Insieme all’opposizione dell’establishment c’è la diffidenza della popolazione occidentale che ritiene di non ricevere più i benefici economici della globalizzazione decantati in anni recenti dagli esperti più fiduciosi nella imperitura spinta del libero scambio sulla crescita economica – anche se forse è la politica a non avere contenuto gli effetti perversi di un processo dirompente e di dimensione epocale. Crescono le perplessità anche tra chi non è ideologicamente avverso a logiche di mercato. Secondo un sondaggio condotto in 44 paesi dal Pew Reseach Centre nel 2014, il 45 per cento del campione ritiene che il commercio abbia fatto aumentare i salari ma solo il 26 per cento ritiene abbia abbassato i prezzi delle merci.

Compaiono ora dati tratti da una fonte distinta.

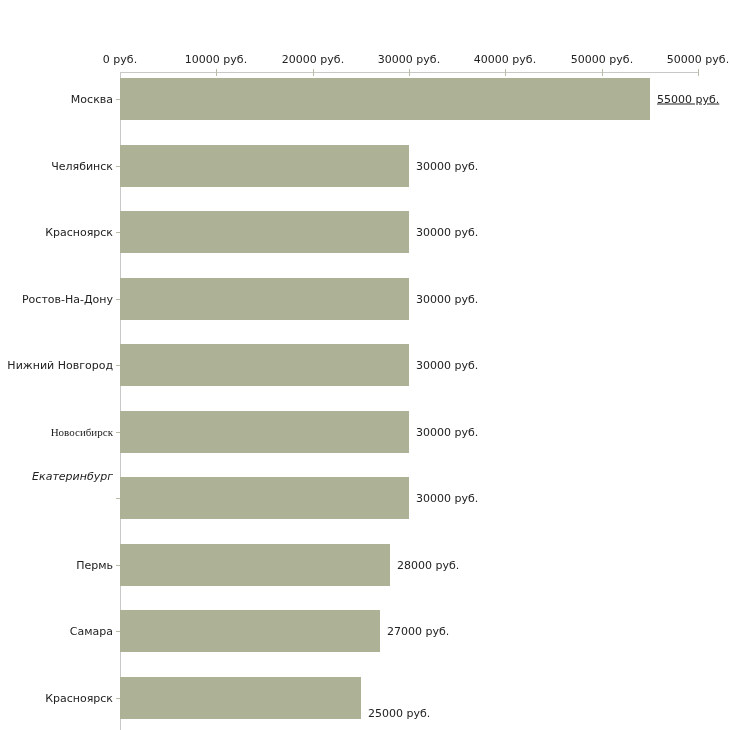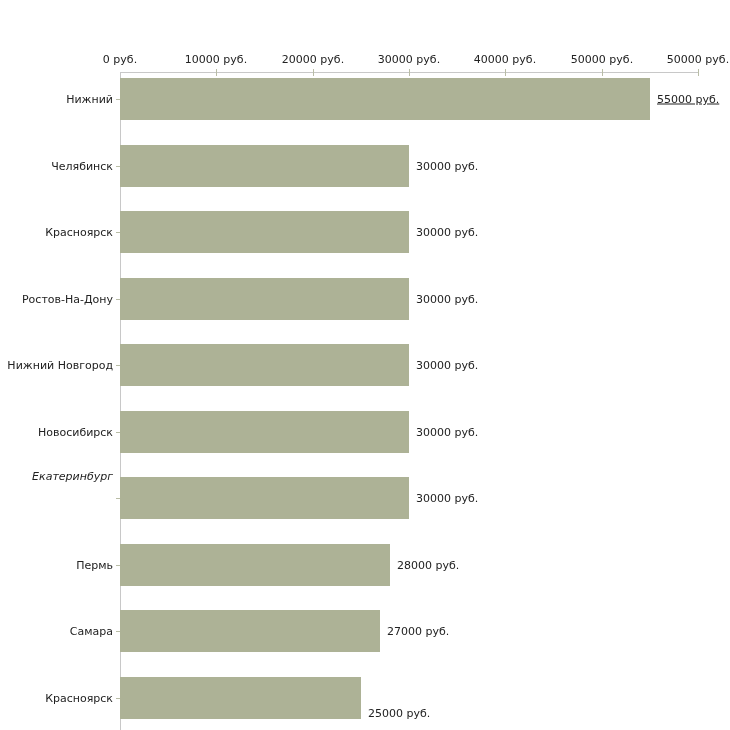"Нижний" div.cat-label { text: Нижний -> Москва }
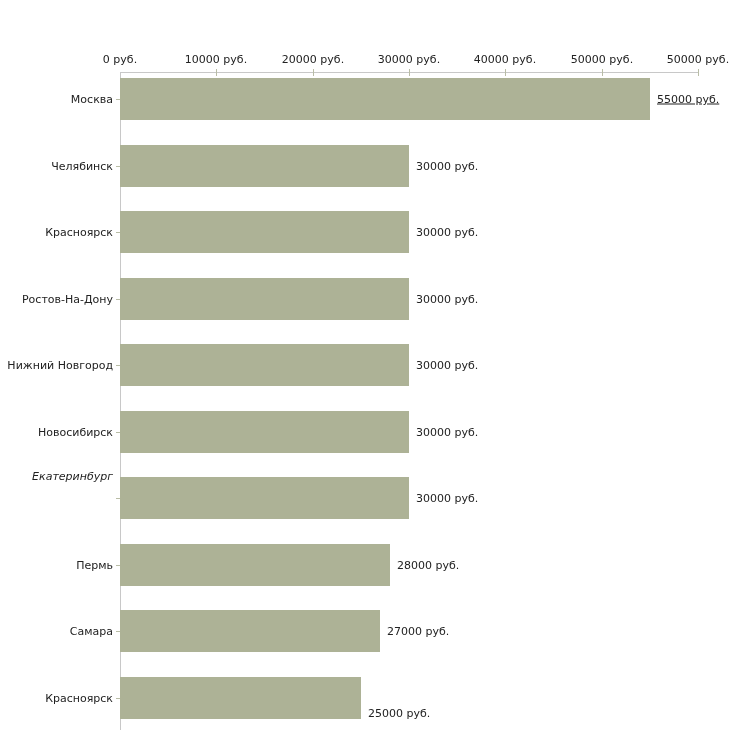"Новосибирск" div.cat-label { font-family: none -> Liberation Serif, serif }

Gli esperti di economia hanno un ruolo cruciale nella percezione della realtà tra le masse e, dopo anni di purgatorio, possono ambire alla riscossa. Spesso accusati di miopia per non avere previsto la crisi finanziaria, ora non sono ritenuti affidabili da molti al punto che, quando rivestono i panni di tecnici, come il governatore della Bank of England, Mark Carney, vengono screditati dall’autorità politica. La colpa degli esperti, semmai, come nota George Magnus, già capo economista di Ubs e ora all’Università di Oxford – uno che aveva segnalato l’incombente crac mondiale nel 2006 –, è quella di “avere permesso che il pensiero economico evolvesse nei modi che hanno prodotto la miopia pre-crisi”. Magnus ritiene che adesso “gli economisti debbano accettare la sfida di contrastare o neutralizzare la diffusione del populismo dimostrando come la globalizzazione può essere gestita meglio rispetto a prima” e – come dice in uno scambio di e-mail col Foglio – “sono convinto che gli economisti debbano battersi per ciò in cui credono e debbano provare a spiegarsi meglio e più efficacemente”.